-- RECORDED DATA --
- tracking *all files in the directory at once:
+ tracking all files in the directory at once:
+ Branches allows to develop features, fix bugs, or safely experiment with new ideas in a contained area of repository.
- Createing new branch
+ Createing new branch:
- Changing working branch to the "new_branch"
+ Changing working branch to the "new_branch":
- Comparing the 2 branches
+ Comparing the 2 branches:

-- EXERCISE INSTRUCTIONS --
What the answer should hold is an exact copy of each line from the one containing "- Createing new branch" to the final line of the listing above.

-- YOUR RESPONSE --
- Createing new branch
+ Createing new branch:
- Changing working branch to the "new_branch"
+ Changing working branch to the "new_branch":
- Comparing the 2 branches
+ Comparing the 2 branches:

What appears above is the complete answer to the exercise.